Data extracts:
● ● ● ● ●
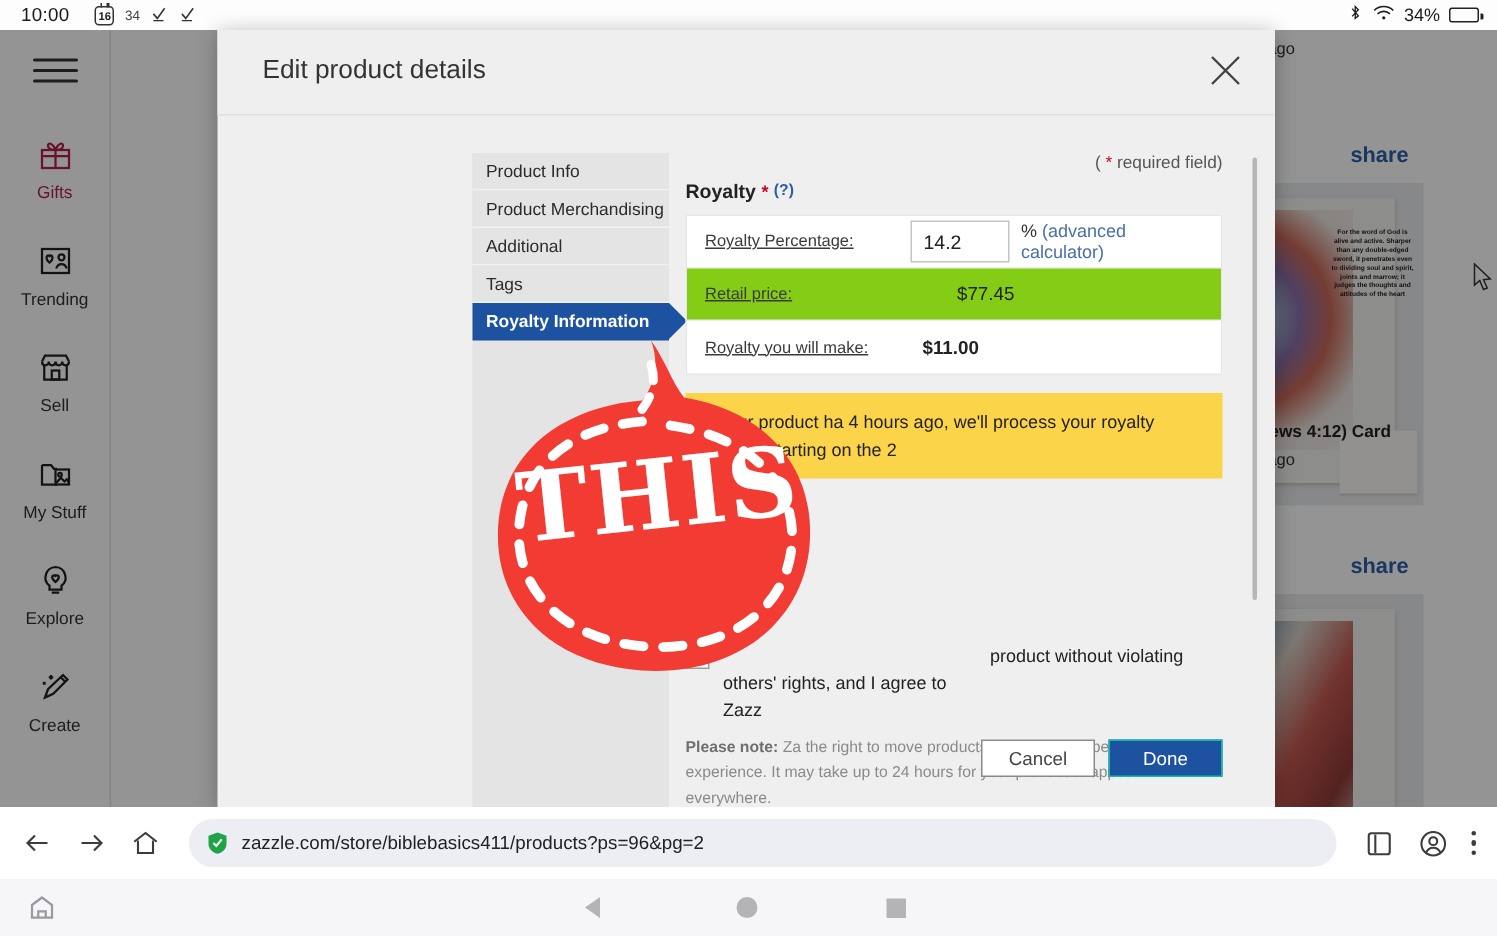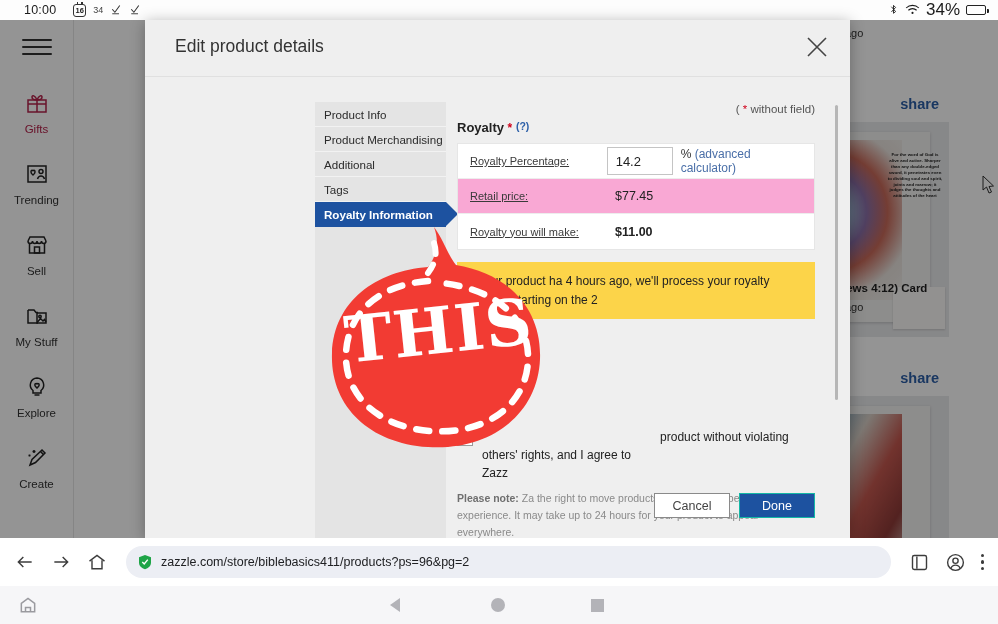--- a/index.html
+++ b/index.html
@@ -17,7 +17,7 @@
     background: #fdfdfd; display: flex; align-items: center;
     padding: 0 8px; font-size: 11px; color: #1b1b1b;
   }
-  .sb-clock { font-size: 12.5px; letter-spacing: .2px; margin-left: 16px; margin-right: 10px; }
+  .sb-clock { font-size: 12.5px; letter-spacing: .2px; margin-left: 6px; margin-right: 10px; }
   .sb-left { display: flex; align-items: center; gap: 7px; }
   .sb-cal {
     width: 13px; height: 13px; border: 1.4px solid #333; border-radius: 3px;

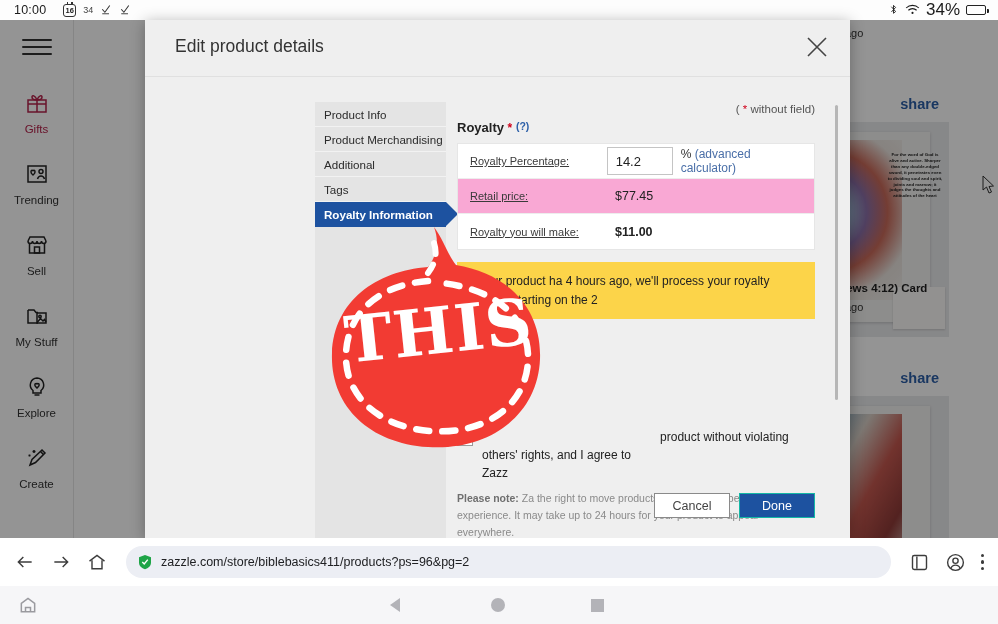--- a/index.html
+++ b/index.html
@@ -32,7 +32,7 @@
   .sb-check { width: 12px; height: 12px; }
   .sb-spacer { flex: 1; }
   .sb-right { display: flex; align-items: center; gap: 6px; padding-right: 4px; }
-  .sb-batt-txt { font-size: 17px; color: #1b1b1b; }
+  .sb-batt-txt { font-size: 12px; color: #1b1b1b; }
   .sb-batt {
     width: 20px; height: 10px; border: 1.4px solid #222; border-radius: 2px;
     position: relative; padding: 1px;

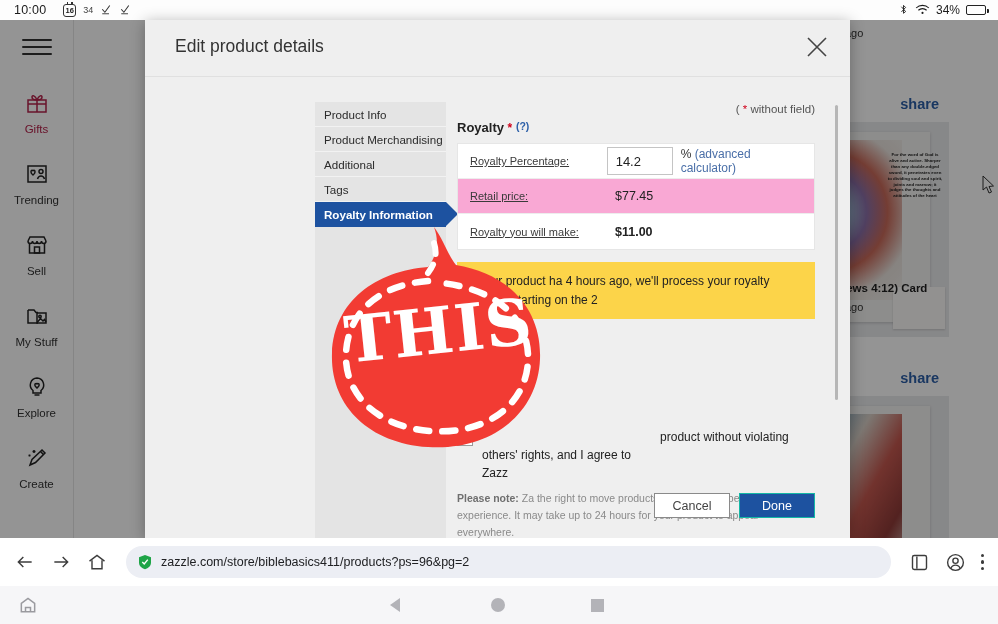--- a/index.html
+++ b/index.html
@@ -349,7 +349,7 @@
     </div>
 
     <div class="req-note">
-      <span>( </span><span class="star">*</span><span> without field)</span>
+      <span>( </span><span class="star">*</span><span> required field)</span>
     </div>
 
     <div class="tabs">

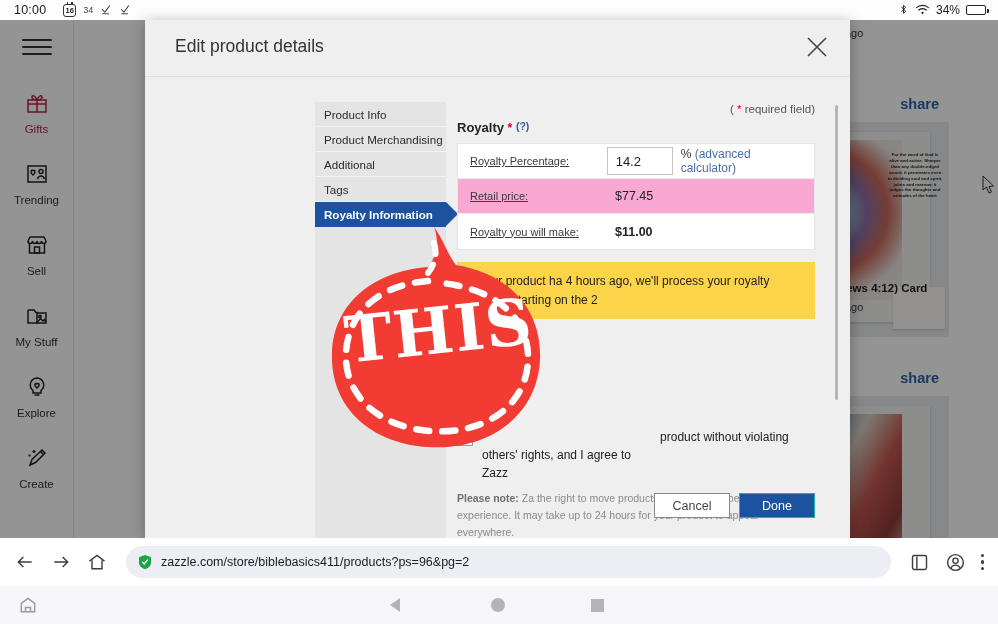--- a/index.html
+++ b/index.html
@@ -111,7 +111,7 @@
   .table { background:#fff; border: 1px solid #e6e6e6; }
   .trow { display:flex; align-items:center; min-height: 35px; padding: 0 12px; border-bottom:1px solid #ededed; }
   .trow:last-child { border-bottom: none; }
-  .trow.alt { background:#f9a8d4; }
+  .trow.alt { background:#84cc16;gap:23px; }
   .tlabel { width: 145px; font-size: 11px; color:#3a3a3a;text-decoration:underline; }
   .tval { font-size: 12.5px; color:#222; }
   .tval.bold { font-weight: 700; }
● ● ● ● ●
Filter the listing down to the lines holding the word "flex", and return those.

Result for this exercise:
     background: #fdfdfd; display: flex; align-items: center;
   .sb-left { display: flex; align-items: center; gap: 7px; }
   .sb-spacer { flex: 1; }
   .sb-right { display: flex; align-items: center; gap: 6px; padding-right: 4px; }
   .trow { display:flex; align-items:center; min-height: 35px; padding: 0 12px; border-bottom:1px solid #ededed; }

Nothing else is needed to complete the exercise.